Administrative Services Agreement
Pursuant to an Administrative Services Agreement,
dated December 11, 2020, the Company agreed to pay Celtic, its advisor and an affiliate of Celtic Sponsor VII, a total of $15,000 per
month for office space, utilities and secretarial and administrative support for a period of 12 months commencing on the date that the
Company’s securities are first listed on Nasdaq. The Company paid Celtic aggregate of $180,000 pursuant to the Administrative Services
Agreement.
Related Party Loans
Prior to the closing of the Company’s initial
public offering, FSC Sponsor LLC loaned the Company $200,000 under an unsecured promissory note effective as of November 30, 2020, to
be used for a portion of the expenses of the Company’s initial public offering. The note is non-interest bearing and payable on
the date of the Company’s initial business combination.
On December 9, 2022,
the Company issued an unsecured promissory note in the principal amount of $600,000 (the “Extension Note”) to Temmelig, pursuant
to which Temmelig agreed to loan to the Company up to $600,000 in connection with the extension of the date by which the Company must
consummate an initial business combination (the “Termination Date”). The Extension Note does not bear interest and
matures upon the earlier of (a) the closing of an initial business combination and (b) the Company’s liquidation. In the event that
the Company does not consummate an initial business combination, the Extension Note will be repaid only from amounts remaining outside
of the Company’s trust account, if any.
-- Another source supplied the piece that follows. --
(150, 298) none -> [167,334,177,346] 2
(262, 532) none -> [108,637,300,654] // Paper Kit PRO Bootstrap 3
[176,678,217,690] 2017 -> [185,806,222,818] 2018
Upon the consummation of an initial business combination, Temmelig may elect to convert
any portion or all of the amount outstanding under the Extension Note into units identical to the Private Placement Units at a conversion
price of $10.00 per unit.
To date, the Company
has drawn down an aggregate of $100,000 under the Extension Note in order to effect the extension of the Termination Date to February
14, 2023, and is permitted to draw down an additional $50,000 for each subsequent Termination Date extension that is requested by one
or both of the Company’s co-sponsors and approved by the Board.
Registration Rights
The Company has entered into a registration rights
agreement with respect to the Private Placement Units, the Founder Shares and the units under the Extension Note.